### WHAT THIS TASK INVOLVES
Each entry shown below is to be reproduced exactly.

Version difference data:
####
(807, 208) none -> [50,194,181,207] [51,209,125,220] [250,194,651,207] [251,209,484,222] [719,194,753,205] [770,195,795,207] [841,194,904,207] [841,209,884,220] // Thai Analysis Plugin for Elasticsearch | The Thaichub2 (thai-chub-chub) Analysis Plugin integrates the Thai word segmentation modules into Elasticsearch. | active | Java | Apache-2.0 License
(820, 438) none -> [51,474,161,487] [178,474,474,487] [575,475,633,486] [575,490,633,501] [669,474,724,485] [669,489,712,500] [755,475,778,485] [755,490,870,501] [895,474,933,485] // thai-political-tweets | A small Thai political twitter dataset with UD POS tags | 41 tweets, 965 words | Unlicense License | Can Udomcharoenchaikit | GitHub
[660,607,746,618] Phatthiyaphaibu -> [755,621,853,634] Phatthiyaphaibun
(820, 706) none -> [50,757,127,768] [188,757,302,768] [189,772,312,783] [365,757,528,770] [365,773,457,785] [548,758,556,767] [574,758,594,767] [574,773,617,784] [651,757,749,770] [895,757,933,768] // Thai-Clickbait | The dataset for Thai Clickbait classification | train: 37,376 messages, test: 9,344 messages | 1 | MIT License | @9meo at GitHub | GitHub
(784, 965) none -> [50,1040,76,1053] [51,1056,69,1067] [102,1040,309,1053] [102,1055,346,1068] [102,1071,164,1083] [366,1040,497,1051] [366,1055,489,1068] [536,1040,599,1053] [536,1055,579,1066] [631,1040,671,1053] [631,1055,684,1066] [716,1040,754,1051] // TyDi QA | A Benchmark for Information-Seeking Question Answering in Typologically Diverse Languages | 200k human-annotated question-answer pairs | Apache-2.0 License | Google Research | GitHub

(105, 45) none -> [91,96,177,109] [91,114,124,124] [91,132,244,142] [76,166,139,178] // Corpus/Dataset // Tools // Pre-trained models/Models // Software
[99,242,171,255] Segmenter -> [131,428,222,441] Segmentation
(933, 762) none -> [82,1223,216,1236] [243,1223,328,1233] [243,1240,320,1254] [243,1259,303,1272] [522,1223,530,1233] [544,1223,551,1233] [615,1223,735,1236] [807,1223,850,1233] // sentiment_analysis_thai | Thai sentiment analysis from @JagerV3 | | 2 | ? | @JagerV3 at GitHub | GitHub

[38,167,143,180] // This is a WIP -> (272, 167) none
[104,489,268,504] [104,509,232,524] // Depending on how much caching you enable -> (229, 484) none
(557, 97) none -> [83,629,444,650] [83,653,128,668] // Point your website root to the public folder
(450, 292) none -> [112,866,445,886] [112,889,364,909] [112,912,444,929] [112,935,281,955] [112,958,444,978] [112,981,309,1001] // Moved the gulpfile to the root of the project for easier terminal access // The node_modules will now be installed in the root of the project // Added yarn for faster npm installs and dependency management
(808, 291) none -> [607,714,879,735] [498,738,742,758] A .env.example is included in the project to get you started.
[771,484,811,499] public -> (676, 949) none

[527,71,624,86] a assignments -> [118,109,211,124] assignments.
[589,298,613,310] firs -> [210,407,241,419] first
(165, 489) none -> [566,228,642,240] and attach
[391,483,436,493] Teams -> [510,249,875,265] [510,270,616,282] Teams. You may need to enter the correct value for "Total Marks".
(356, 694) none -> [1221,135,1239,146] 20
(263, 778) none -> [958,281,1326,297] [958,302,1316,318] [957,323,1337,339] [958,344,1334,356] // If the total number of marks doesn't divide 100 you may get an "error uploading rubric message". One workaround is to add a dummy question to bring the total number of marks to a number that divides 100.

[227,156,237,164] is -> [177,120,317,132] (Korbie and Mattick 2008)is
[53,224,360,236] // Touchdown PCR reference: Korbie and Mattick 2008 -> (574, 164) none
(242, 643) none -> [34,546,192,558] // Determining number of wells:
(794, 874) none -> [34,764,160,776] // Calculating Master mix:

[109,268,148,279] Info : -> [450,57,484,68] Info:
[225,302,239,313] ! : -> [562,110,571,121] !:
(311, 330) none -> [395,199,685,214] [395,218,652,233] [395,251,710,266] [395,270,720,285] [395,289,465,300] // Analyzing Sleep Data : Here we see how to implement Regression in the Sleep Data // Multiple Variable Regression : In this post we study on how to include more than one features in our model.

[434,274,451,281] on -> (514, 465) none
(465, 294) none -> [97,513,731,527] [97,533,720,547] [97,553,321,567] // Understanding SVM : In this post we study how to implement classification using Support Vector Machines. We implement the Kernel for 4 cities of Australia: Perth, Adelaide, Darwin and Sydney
####
### SOLUTION FOR THIS PROBLEM
(807, 208) none -> [50,194,181,207] [51,209,125,220] [250,194,651,207] [251,209,484,222] [719,194,753,205] [770,195,795,207] [841,194,904,207] [841,209,884,220] // Thai Analysis Plugin for Elasticsearch | The Thaichub2 (thai-chub-chub) Analysis Plugin integrates the Thai word segmentation modules into Elasticsearch. | active | Java | Apache-2.0 License
(820, 438) none -> [51,474,161,487] [178,474,474,487] [575,475,633,486] [575,490,633,501] [669,474,724,485] [669,489,712,500] [755,475,778,485] [755,490,870,501] [895,474,933,485] // thai-political-tweets | A small Thai political twitter dataset with UD POS tags | 41 tweets, 965 words | Unlicense License | Can Udomcharoenchaikit | GitHub
[660,607,746,618] Phatthiyaphaibu -> [755,621,853,634] Phatthiyaphaibun
(820, 706) none -> [50,757,127,768] [188,757,302,768] [189,772,312,783] [365,757,528,770] [365,773,457,785] [548,758,556,767] [574,758,594,767] [574,773,617,784] [651,757,749,770] [895,757,933,768] // Thai-Clickbait | The dataset for Thai Clickbait classification | train: 37,376 messages, test: 9,344 messages | 1 | MIT License | @9meo at GitHub | GitHub
(784, 965) none -> [50,1040,76,1053] [51,1056,69,1067] [102,1040,309,1053] [102,1055,346,1068] [102,1071,164,1083] [366,1040,497,1051] [366,1055,489,1068] [536,1040,599,1053] [536,1055,579,1066] [631,1040,671,1053] [631,1055,684,1066] [716,1040,754,1051] // TyDi QA | A Benchmark for Information-Seeking Question Answering in Typologically Diverse Languages | 200k human-annotated question-answer pairs | Apache-2.0 License | Google Research | GitHub

(105, 45) none -> [91,96,177,109] [91,114,124,124] [91,132,244,142] [76,166,139,178] // Corpus/Dataset // Tools // Pre-trained models/Models // Software
[99,242,171,255] Segmenter -> [131,428,222,441] Segmentation
(933, 762) none -> [82,1223,216,1236] [243,1223,328,1233] [243,1240,320,1254] [243,1259,303,1272] [522,1223,530,1233] [544,1223,551,1233] [615,1223,735,1236] [807,1223,850,1233] // sentiment_analysis_thai | Thai sentiment analysis from @JagerV3 | | 2 | ? | @JagerV3 at GitHub | GitHub

[38,167,143,180] // This is a WIP -> (272, 167) none
[104,489,268,504] [104,509,232,524] // Depending on how much caching you enable -> (229, 484) none
(557, 97) none -> [83,629,444,650] [83,653,128,668] // Point your website root to the public folder
(450, 292) none -> [112,866,445,886] [112,889,364,909] [112,912,444,929] [112,935,281,955] [112,958,444,978] [112,981,309,1001] // Moved the gulpfile to the root of the project for easier terminal access // The node_modules will now be installed in the root of the project // Added yarn for faster npm installs and dependency management
(808, 291) none -> [607,714,879,735] [498,738,742,758] A .env.example is included in the project to get you started.
[771,484,811,499] public -> (676, 949) none

[527,71,624,86] a assignments -> [118,109,211,124] assignments.
[589,298,613,310] firs -> [210,407,241,419] first
(165, 489) none -> [566,228,642,240] and attach
[391,483,436,493] Teams -> [510,249,875,265] [510,270,616,282] Teams. You may need to enter the correct value for "Total Marks".
(356, 694) none -> [1221,135,1239,146] 20
(263, 778) none -> [958,281,1326,297] [958,302,1316,318] [957,323,1337,339] [958,344,1334,356] // If the total number of marks doesn't divide 100 you may get an "error uploading rubric message". One workaround is to add a dummy question to bring the total number of marks to a number that divides 100.

[227,156,237,164] is -> [177,120,317,132] (Korbie and Mattick 2008)is
[53,224,360,236] // Touchdown PCR reference: Korbie and Mattick 2008 -> (574, 164) none
(242, 643) none -> [34,546,192,558] // Determining number of wells:
(794, 874) none -> [34,764,160,776] // Calculating Master mix:

[109,268,148,279] Info : -> [450,57,484,68] Info:
[225,302,239,313] ! : -> [562,110,571,121] !:
(311, 330) none -> [395,199,685,214] [395,218,652,233] [395,251,710,266] [395,270,720,285] [395,289,465,300] // Analyzing Sleep Data : Here we see how to implement Regression in the Sleep Data // Multiple Variable Regression : In this post we study on how to include more than one features in our model.

[434,274,451,281] on -> (514, 465) none
(465, 294) none -> [97,513,731,527] [97,533,720,547] [97,553,321,567] // Understanding SVM : In this post we study how to implement classification using Support Vector Machines. We implement the Kernel for 4 cities of Australia: Perth, Adelaide, Darwin and Sydney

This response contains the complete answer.